Somos
um povo de boas pessoas
FLeming de OLiveira
Salvo erro foi Eça de
Queirós quem escreveu que “somos um povo
de boas pessoas”.
No
meu tempo de estudante em Coimbra e na casa onde vivia e estudava, formávamos
um grupo que passava horas a discutir tudo e nada, com aquela segurança e
certeza que só existem na juventude. Abordávamos temas tão importantes como “saber se há vida depois da morte”, “como é a
melhor tática de meter conversa/engatar uma pequena” ou mesmo “se a Académica tinha condições para ganhar
no domingo ao Sporting”.
Neste
grupo havia um que se destacava por ser muito especulativo como nos dizíamos, capaz
de encontrar os argumentos menos previsíveis ou criar as situações mais
insuspeitas ou divertidas. Era o Lopes que também gostava de escrever uns
artigos para o jornal lá da terra e que terminado o curso na Faculdade de
Letras enveredou pelo jornalismo com sucesso. Hoje em dia é diretor de uma revista,
mas então era um rapaz com opiniões e soluções tão consistentes como as nossas.
Numa
noite que se prolongou pela madrugada, interrompida para ir beber uma
cervejinha ao “Mandarim”, o Lopes
tentou convencer-nos que o povo português é essencialmente “socialista”, somos todos bons rapazes e
que ninguém fica indiferente em ver uma situação de desconforto, penúria ou de
sofrimento.
Dizia
o Lopes para valorizar a sua tese “quero
evitar equívocos, eu sou so-cia-lista!”. Olhou em redor da mesa, e perante
o nosso espanto, repetiu com força: ”Eu
sou socialista! So-cia-lista! Levantou-se, cruzou os braços sobre o peito, bebeu
mais um trago de brandy, ergueu a face congestionada, e repetiu: “Abaixo o Salazar, eu sou so-cia-lis-ta”.
A discussão em torno desta inflamada declaração de princípios foi vivíssima,
sem que pudesse haver acordo quanto ao que seria realmente um socialista há 40 e tal anos.

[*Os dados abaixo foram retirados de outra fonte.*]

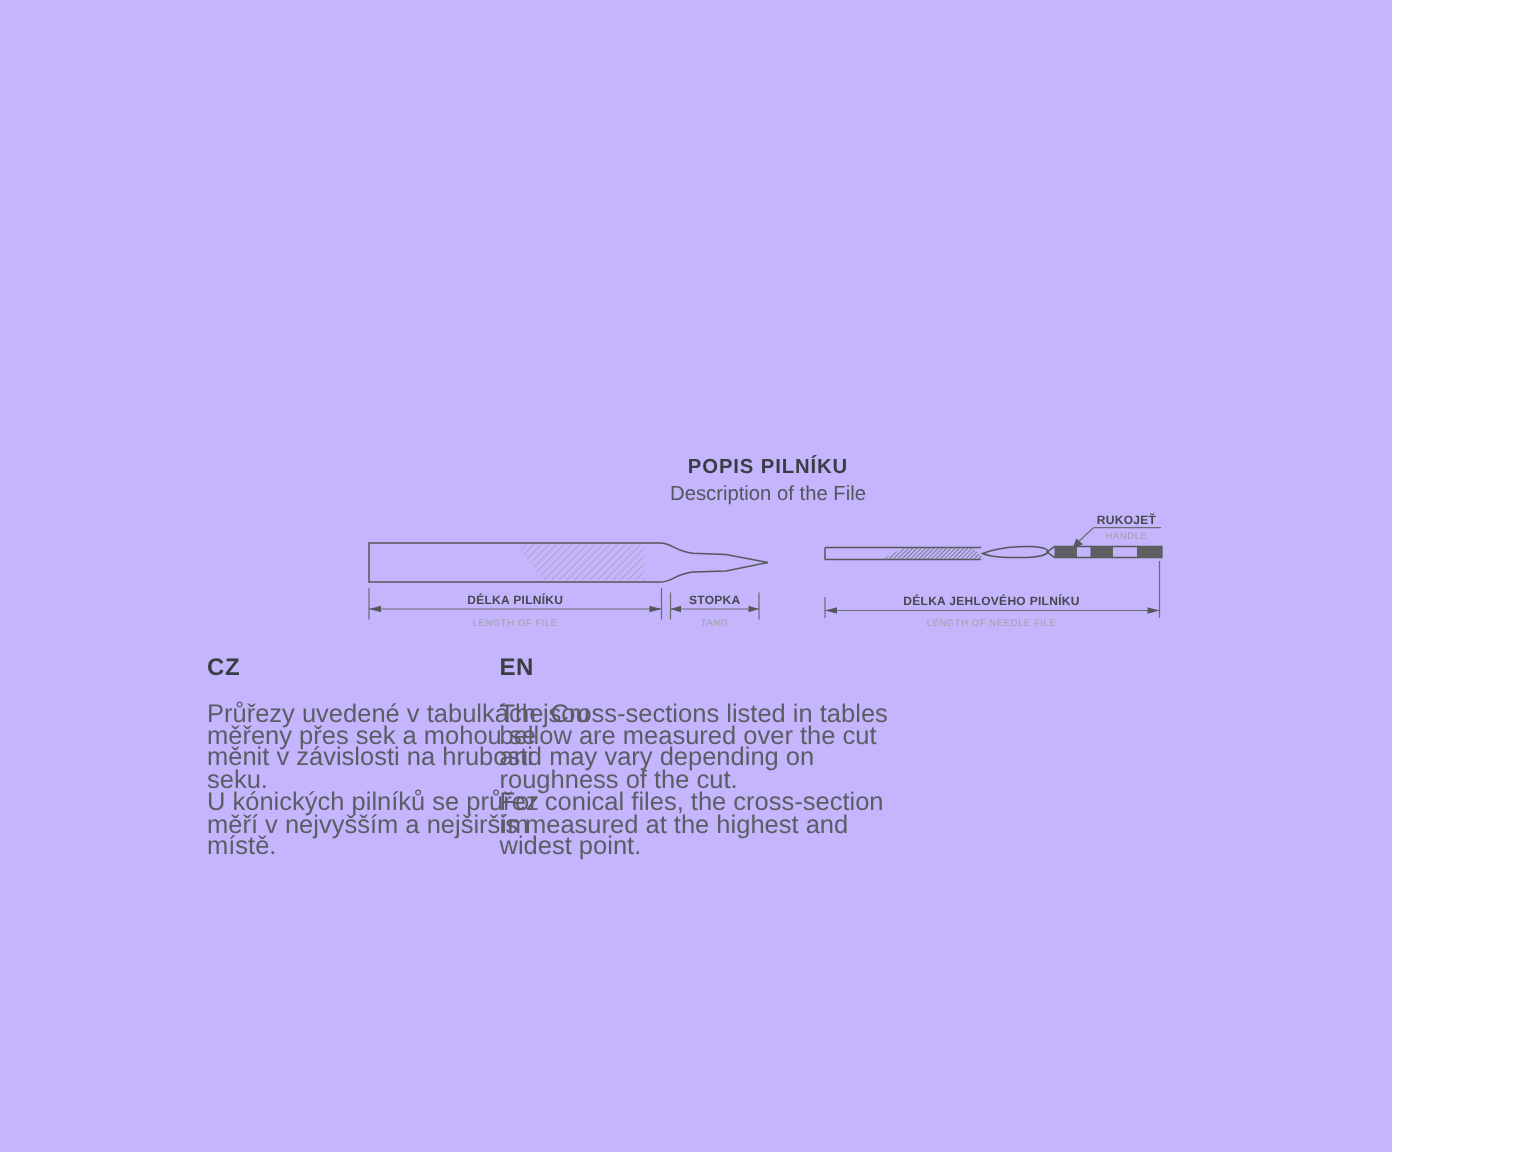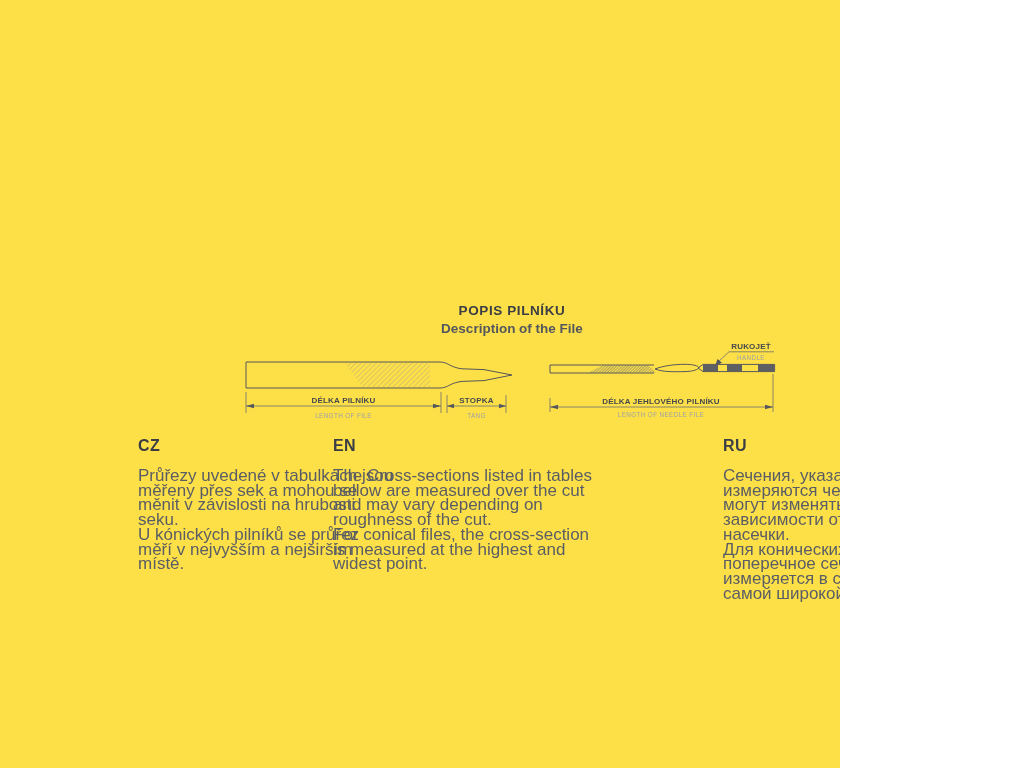--- a/index.html
+++ b/index.html
@@ -1,41 +1,41 @@
 <!DOCTYPE html>
 <html><head>
 <meta charset="utf-8">
 <style>
   * { margin: 0; padding: 0; box-sizing: border-box; }
   html, body { background: #ffffff; }
   body { font-family: "Liberation Sans", sans-serif; }
   .page {
     position: relative;
-    width: 840px;
+    width: 928px;
     height: 768px;
-    background: #fde047;
+    background: #c4b5fd;
     overflow: hidden;
   }
   .title-block {
     position: absolute;
     top: 303px;
     left: 0;
     width: 1024px;
     text-align: center;
   }
   .page-title {
     font-size: 13.5px;
     font-weight: 700;
     letter-spacing: 0.6px;
     color: #3b3d45;
   }
   .page-subtitle {
     margin-top: 3px;
     font-size: 13.5px;
-    font-weight: 700;
+    font-weight: 400;
     color: #54565e;
   }
   .drawing { position: absolute; }
   .drawing-flat { left: 238px; top: 348px; }
   .drawing-needle { left: 545px; top: 338px; }
 
   .lang-col { position: absolute; top: 437px; }
   .lang-col .lang-code {
     font-size: 16px;
     font-weight: 700;
@@ -144,26 +144,14 @@
   <div class="lang-col col-en">
     <div class="lang-code">EN</div>
     <div class="lang-text">The Cross-sections listed in tables
 bellow are measured over the cut
 and may vary depending on
 roughness of the cut.
 For conical files, the cross-section
 is measured at the highest and
 widest point.</div>
   </div>
-  <div class="lang-col col-ru">
-    <div class="lang-code">RU</div>
-    <div class="lang-text">Сечения, указанные в таблицах,
-измеряются через насечку и
-могут изменяться в
-зависимости от шероховатости
-насечки.
-Для конических напильников
-поперечное сечение
-измеряется в самой высокой и
-самой широкой точке.</div>
-  </div>
 
 </div>
 
 </body></html>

Para a
encerrar entendeu-se questionar o próprio Lopes. E soltou: "Quero uma nova conceção da Propriedade, do Trabalho, do Casamento, da
Educação, etc... em oposição às soluções dadas pela Igreja e as instituições
que as realizam e nos governam...”
Eu,
pelo menos eu, fiquei sem saber concretamente o que era um socialista, como
ainda pior fiquei com o remate do Cardoso: "Então, mais ou menos, somos todos socialistas..."
Claro
que por espírito de contradição e agitar o debate, discordamos perentoriamente
dessa tão generalizada opinião e a partir de certa altura na falta de melhores
argumentos ficamos por aí, sem pensar mais no assunto, salvo o Lopes.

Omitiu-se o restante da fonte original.